Rabbits were introduced into Britain from France by the Normans, as a source of meat and fur, and kept in managed warrens. Escapees were first recorded in the wild in the 14th century CE but populations only grew substantially after about 1750, favoured by changes in farming and the growth of gamekeeping, which kept predator numbers down. They are now a familiar sight in our countryside, often active during the day and present in high numbers. The colour of the coat varies but it is usually grey with reddish streaks on the back, and paler underneath. Their hair is dense and soft but when it gets wet, it loses its ability to retain heat, so rabbits try to stay dry at all costs. Rabbits have a large number of predators and have to stay alert to stay alive. They rely on their long ears to warn them of danger and rarely venture further than 200 metres from the safety of their burrows.
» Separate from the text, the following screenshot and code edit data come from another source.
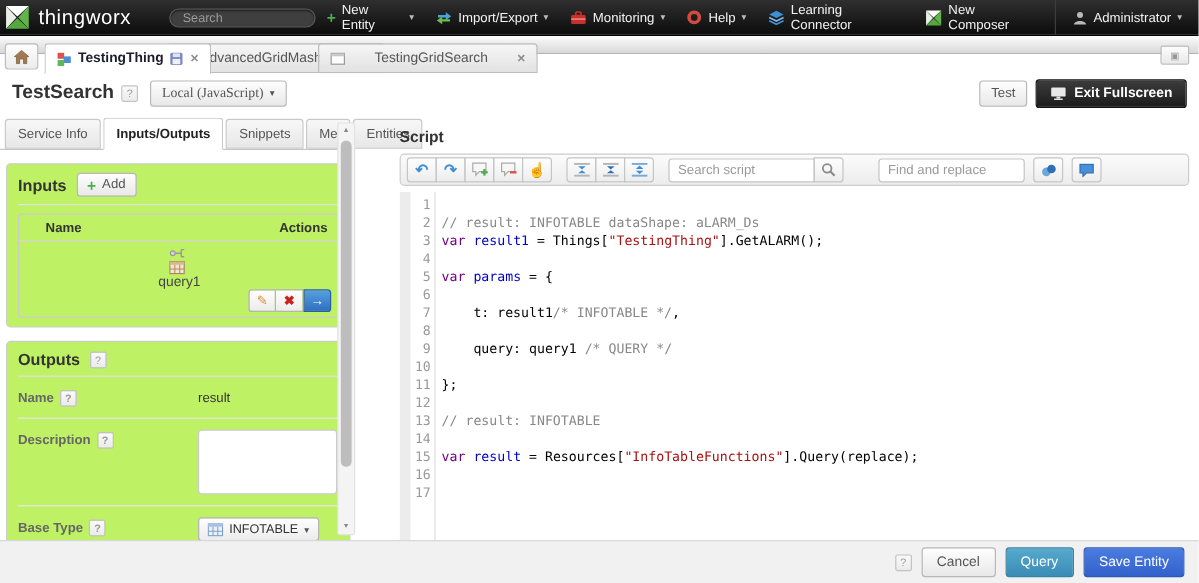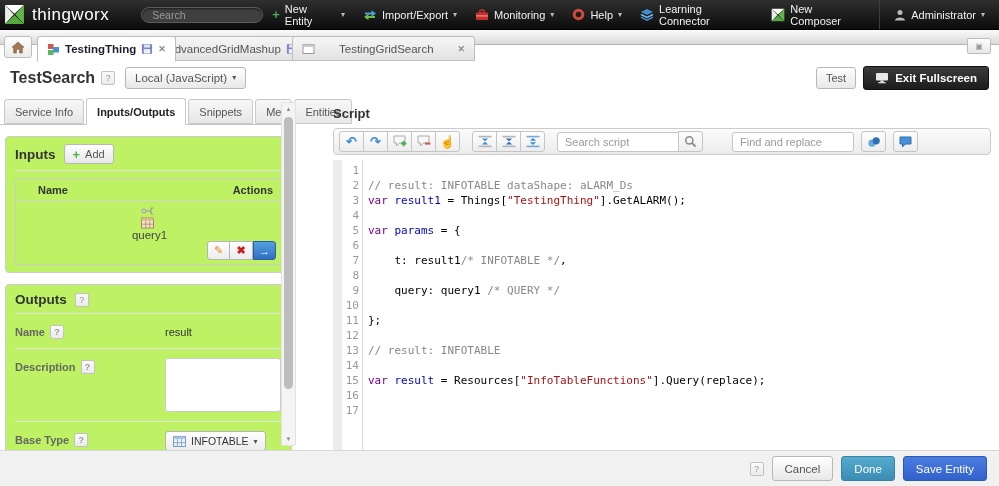--- a/index.html
+++ b/index.html
@@ -267,7 +267,7 @@
       <span class="tab-close">✕</span>
     </div>
 
-    <div class="etab" style="left:292px;gap:24px;">
+    <div class="etab" style="left:265px;gap:24px;">
       <span>
         <svg width="13" height="12" viewBox="0 0 13 12">
           <rect x="1" y="1.5" width="11" height="9" fill="#fdfdfd" stroke="#9a9a9a"></rect>

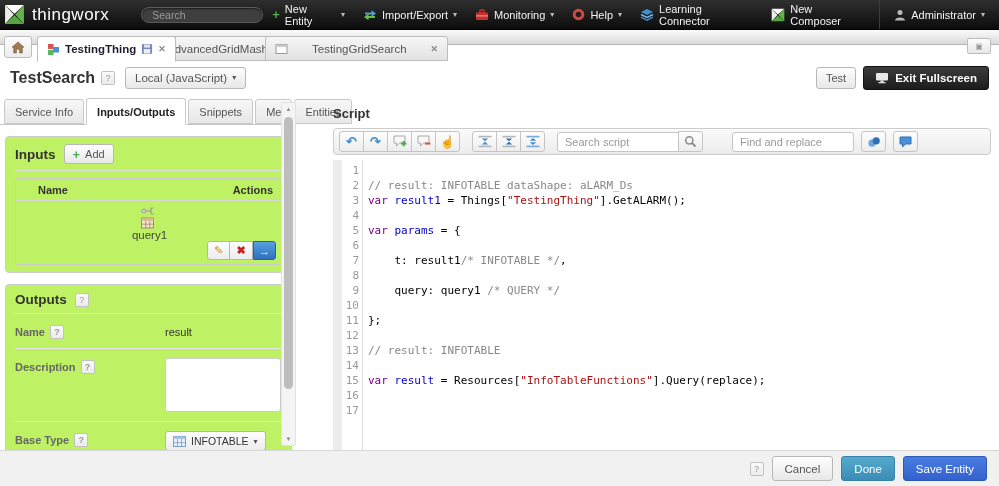--- a/index.html
+++ b/index.html
@@ -42,7 +42,7 @@
     border:1px solid #c2c2c2; border-radius:2px; background:linear-gradient(#fafafa,#ebebeb); color:#999; font-size:9px; cursor:pointer; }
   .btn { display:inline-flex; align-items:center; justify-content:center; gap:5px; border:1px solid #b8b8b8; border-radius:3px;
     background:linear-gradient(#fefefe,#e8e8e8); color:#555; font-size:11px; cursor:pointer; padding:0 9px; height:22px; }
-  .handler-btn { margin-left:10px; font-size:11.5px; }
+  .handler-btn { margin-left:10px; font-size:11.5px;font-family:Liberation Serif, serif; }
   .title-actions { margin-left:auto; margin-right:10px; display:flex; gap:7px; align-items:center; }
   .btn-dark { display:inline-flex; align-items:center; gap:6px; background:linear-gradient(#3c3c3c,#1c1c1c); border:1px solid #111;
     color:#fff; font-size:11.5px; font-weight:bold; border-radius:3px; height:24px; padding:0 11px; cursor:pointer; }

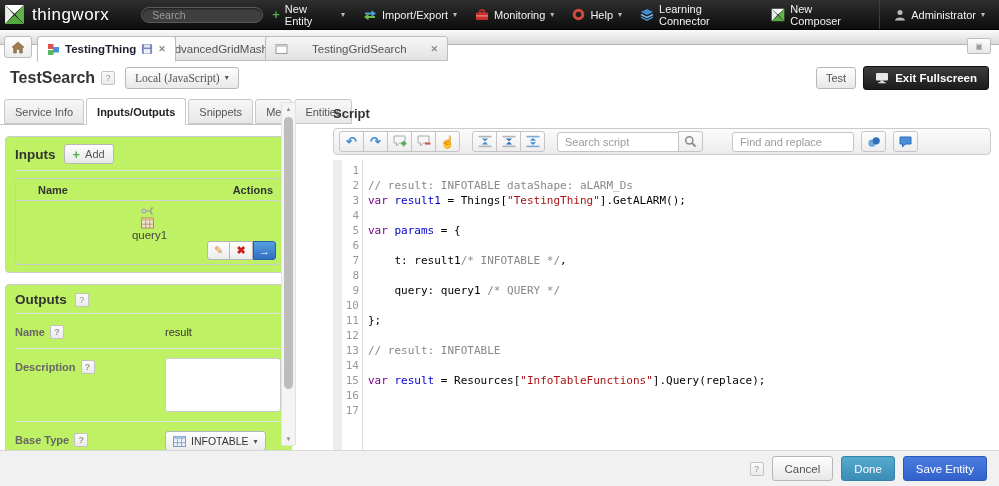--- a/index.html
+++ b/index.html
@@ -571,7 +571,7 @@
     <button class="btn btn-cancel">
         <span>Cancel</span>
       </button>
-    <button class="btn-done"><span>Done</span></button>
+    <button class="btn-done"><span>Query</span></button>
     <button class="btn-save"><span>Save Entity</span></button>
   </div>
Rabbit numbers have fluctuated greatly over the years; in the early 20th century there were around 100 million in England, Wales and Scotland, but in the 1950s, the viral disease myxomatosis killed over 99% of the wild population.

Head-body length: 30 – 40cm
Ear length: About the same length as their head
Weight: 1.2 – 2kg
Lifespan: Only about 10% of wild rabbits survive their first year and few live beyond two years. Captive rabbits can reach ten years


Rabbits give birth to 3 – 7 young (kittens) per litter and, if the weather is favourable, females can have litters every 5 – 6 weeks from February to August. The young are born blind, deaf and almost hairless; they can open their eyes after ten days and are weaned at about 25 days. A rabbit can breed from the age of four months.
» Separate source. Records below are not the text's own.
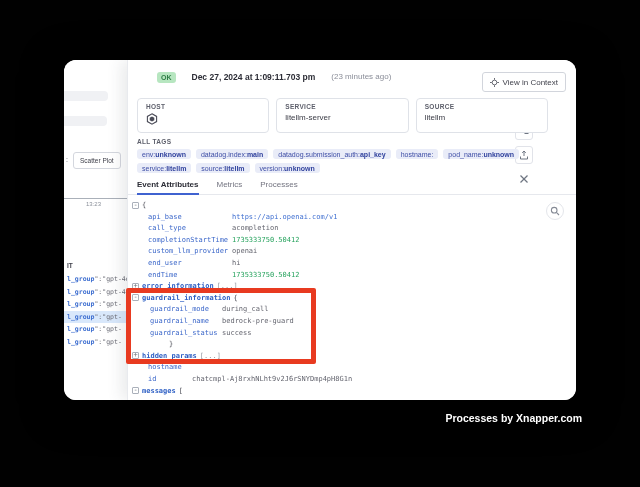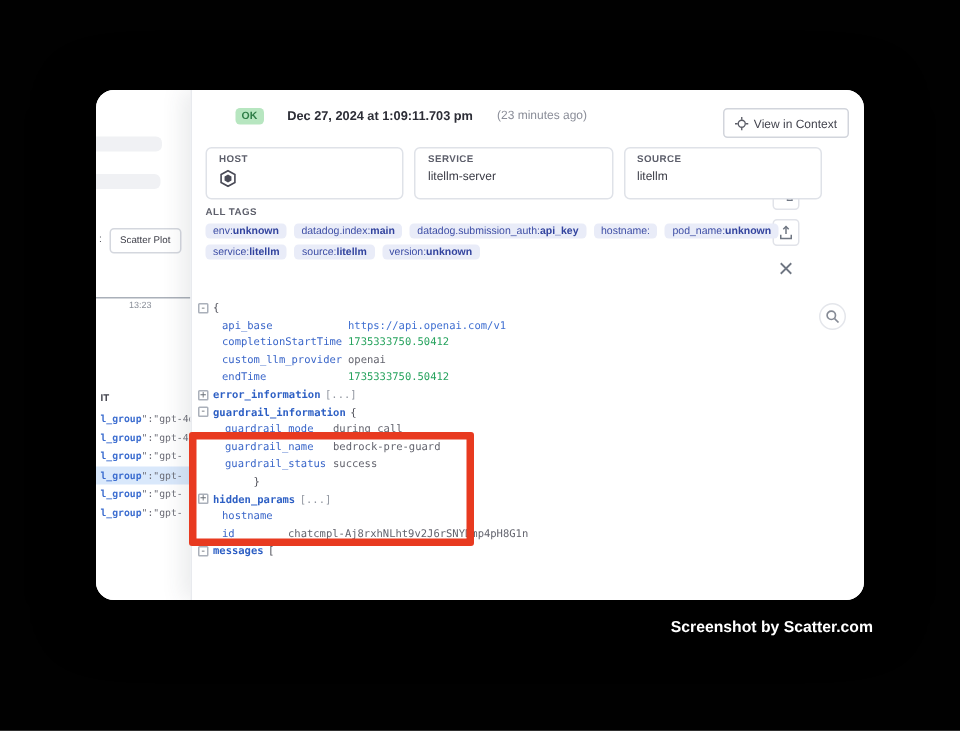--- a/index.html
+++ b/index.html
@@ -226,6 +226,12 @@
           </div>
       </div>
 
+      <div class="tabs">
+
+      <div class="tab active">Event Attributes</div>
+          <div class="tab">Metrics</div>
+          <div class="tab">Processes</div>
+        </div>
 
       <div class="json">
 

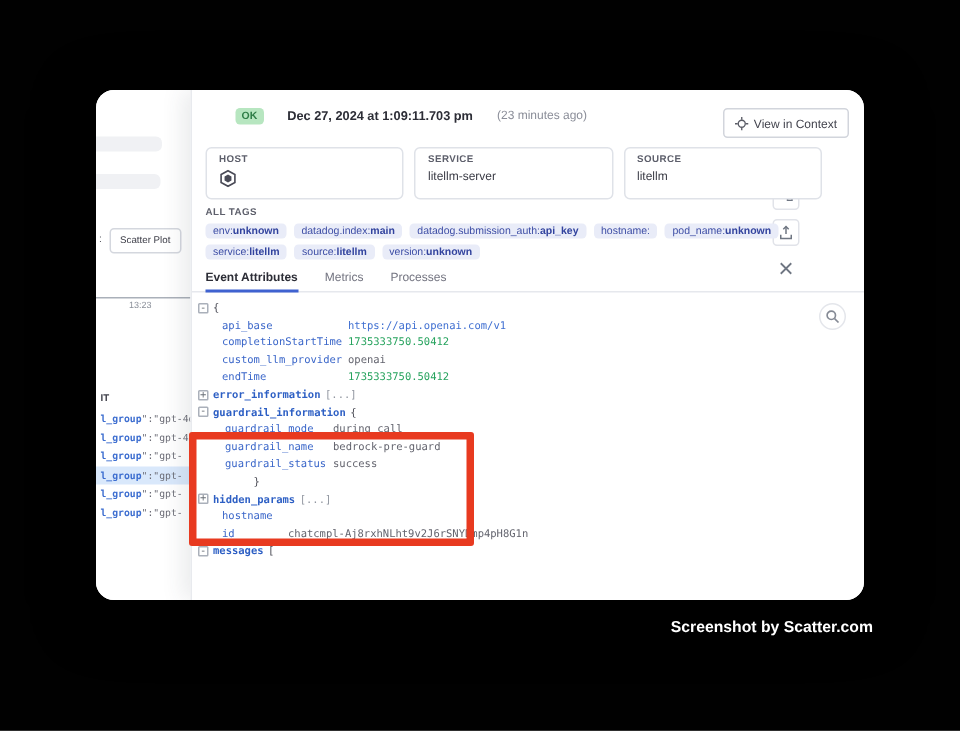--- a/index.html
+++ b/index.html
@@ -242,6 +242,9 @@
             <span class="jk g1">api_base</span><span class="jv lnk">https://api.openai.com/v1</span><span class="js"></span>
           </div>
           <div class="jrow">
+            <span class="jk g1">call_type</span><span class="jv str">acompletion</span><span class="js"></span>
+          </div>
+          <div class="jrow">
             <span class="jk g1">completionStartTime</span><span class="jv num">1735333750.50412</span><span class="js"></span>
           </div>
           <div class="jrow">

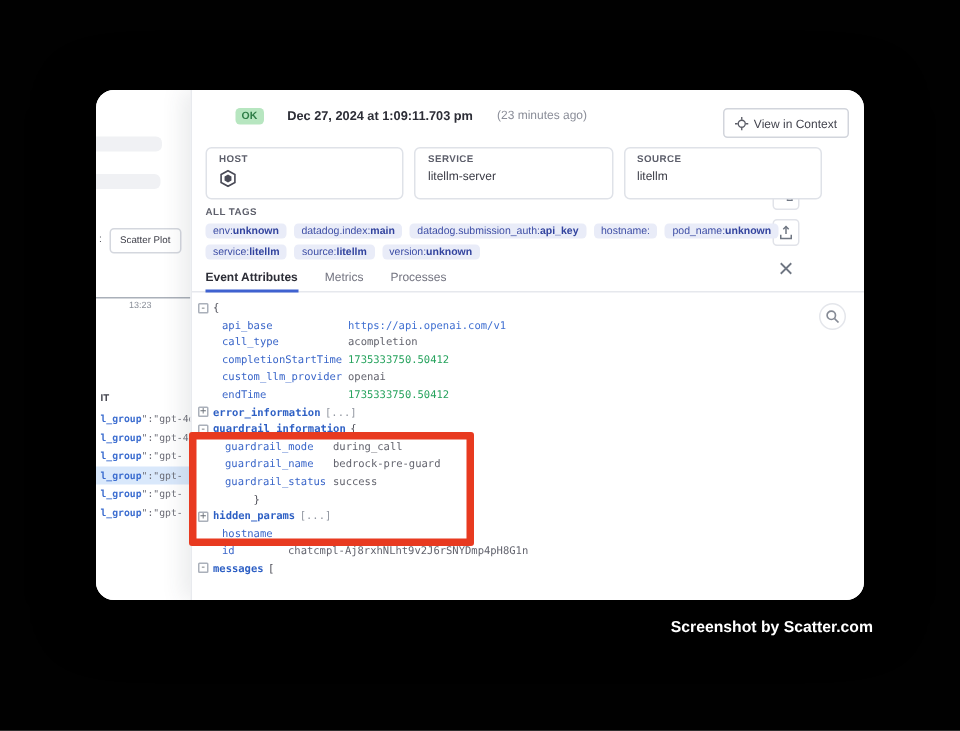--- a/index.html
+++ b/index.html
@@ -251,6 +251,9 @@
             <span class="jk g1">custom_llm_provider</span><span class="jv str">openai</span><span class="js"></span>
           </div>
           <div class="jrow">
+            <span class="jk g1">end_user</span><span class="jv str">hi</span><span class="js"></span>
+          </div>
+          <div class="jrow">
             <span class="jk g1">endTime</span><span class="jv num">1735333750.50412</span><span class="js"></span>
           </div>
           <div class="jrow">

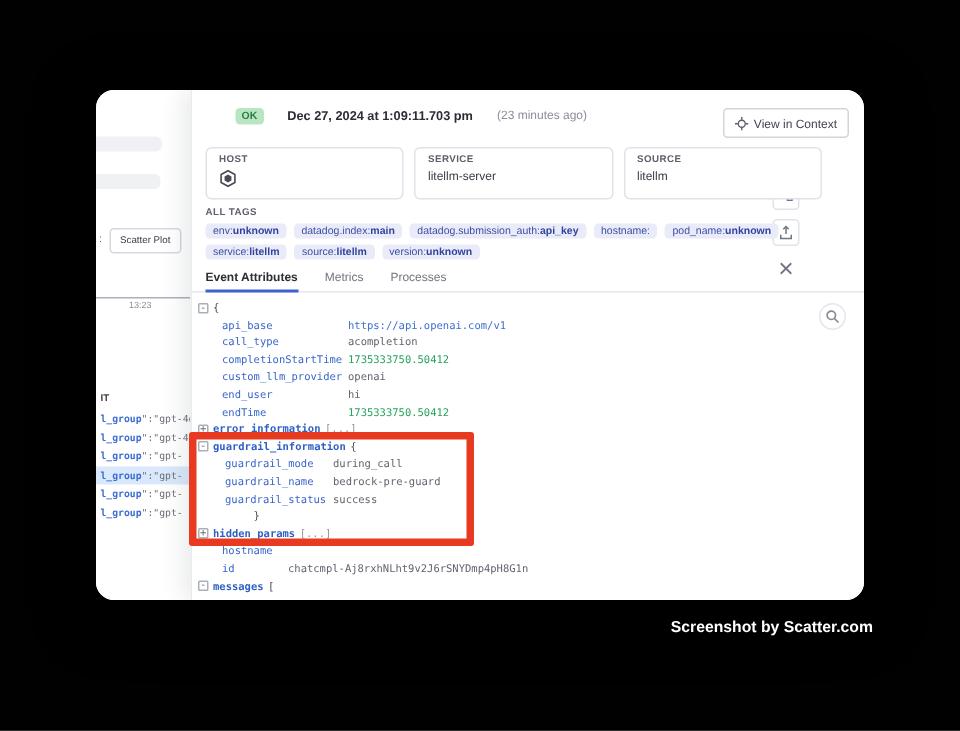--- a/index.html
+++ b/index.html
@@ -301,7 +301,7 @@
     <div class="redbox"></div>
   </div>
 
-  <div class="watermark">Screenshot by Scatter.com</div>
+  <div class="watermark">Processes by Xnapper.com</div>
 </div>
 
 </body></html>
Grasses, cereal crops, root vegetables and young shoots of meadow plants. In winter, they eat the bark of small trees.


The most suitable habitats for a rabbit are areas of short vegetation close to woodland or banks suitable for burrows. Lighter soils and well-drained grassland support the greatest numbers of rabbits.


Foxes, mustelids such as stoats and weasels, badgers and buzzards.


Disease (Rabbit Haemorrhagic Disease and Myxoma virus).

Conservation status

GB Red List: n/a; Near Threatened (NT) globally.

Naturalised and common. The species doesn’t have a conservation listing in GB but globally is Near Threatened (NT).

GB population size and distribution

GB population 36,000,000. The rural population has fallen by two-thirds (67%) between 1995 and 2022, but in the last five years, the decline has been less steep. In urban areas, the population has fallen by around a third (36%) since 2004, as seen in PTES’ Living with Mammals survey.

Did you know?

Within a warren, groups of two to eight adults form, with males and, less so, females, establishing separate pecking-orders. Dominant males father the majority of offspring in their group, while dominant females obtain the best nest sites.